▶ [EXERCISE GOAL]
Take the line containing "Chooses an association" and every line after it in the data below, and print them exactly as given, with nothing else.

━━━━━ RECORDS SUPPLIED ━━━━━

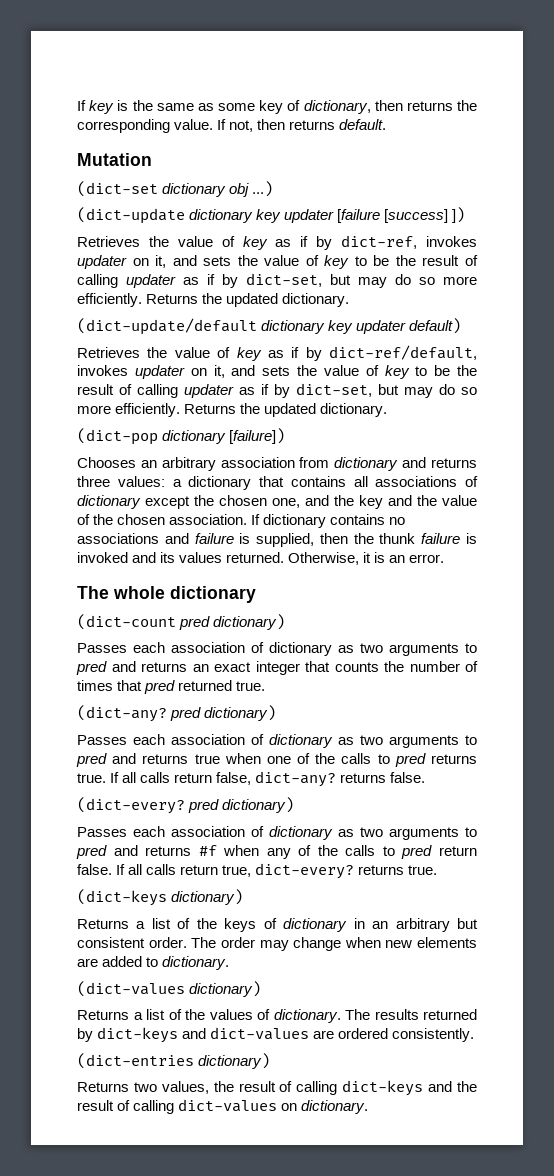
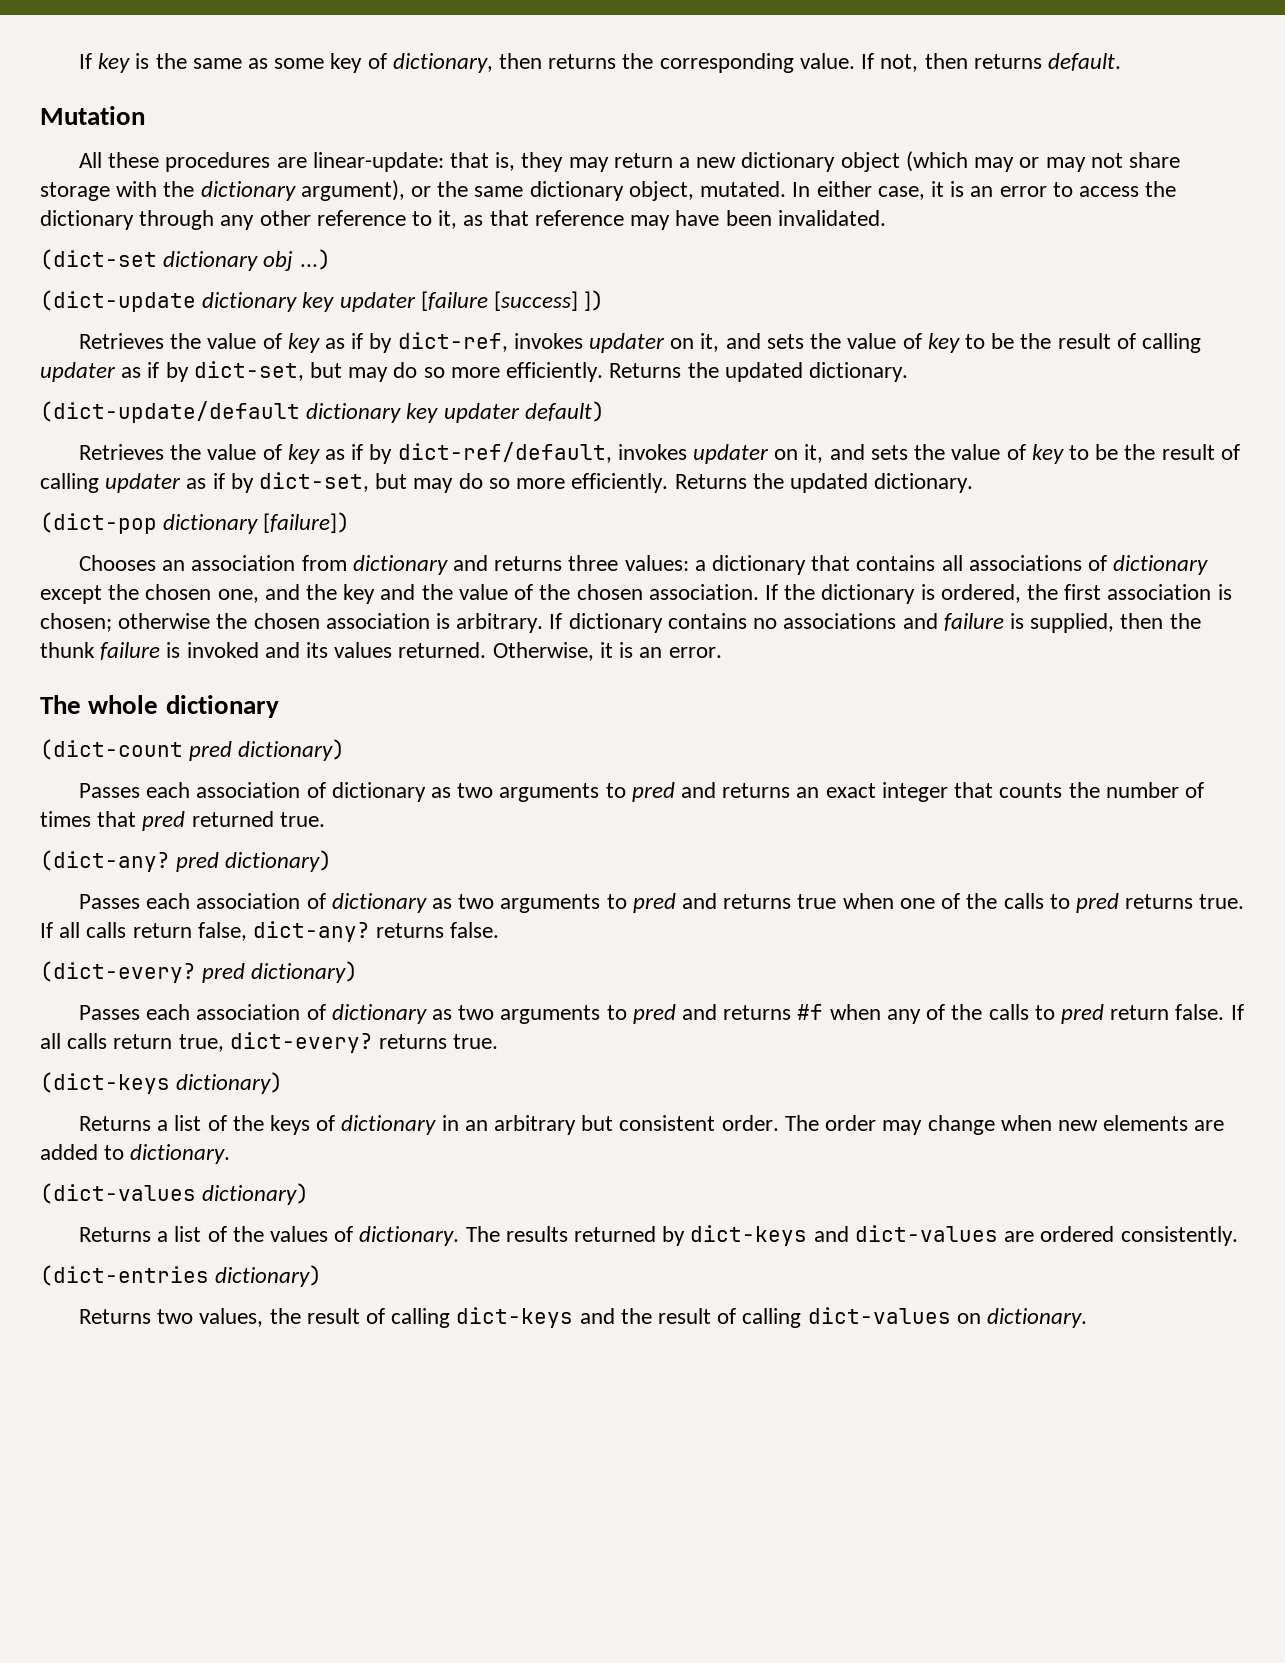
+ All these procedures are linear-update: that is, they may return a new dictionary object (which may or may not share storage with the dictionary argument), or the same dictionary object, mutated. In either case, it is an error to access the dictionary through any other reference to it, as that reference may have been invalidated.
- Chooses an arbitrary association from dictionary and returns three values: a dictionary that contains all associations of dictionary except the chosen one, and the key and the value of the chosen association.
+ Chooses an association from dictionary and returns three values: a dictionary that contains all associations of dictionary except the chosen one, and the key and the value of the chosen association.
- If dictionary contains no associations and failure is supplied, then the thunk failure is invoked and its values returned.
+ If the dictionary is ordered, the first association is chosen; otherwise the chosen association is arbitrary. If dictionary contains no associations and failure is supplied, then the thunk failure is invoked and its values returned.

━━━━━

▶ [THE ANSWER]
+ Chooses an association from dictionary and returns three values: a dictionary that contains all associations of dictionary except the chosen one, and the key and the value of the chosen association.
- If dictionary contains no associations and failure is supplied, then the thunk failure is invoked and its values returned.
+ If the dictionary is ordered, the first association is chosen; otherwise the chosen association is arbitrary. If dictionary contains no associations and failure is supplied, then the thunk failure is invoked and its values returned.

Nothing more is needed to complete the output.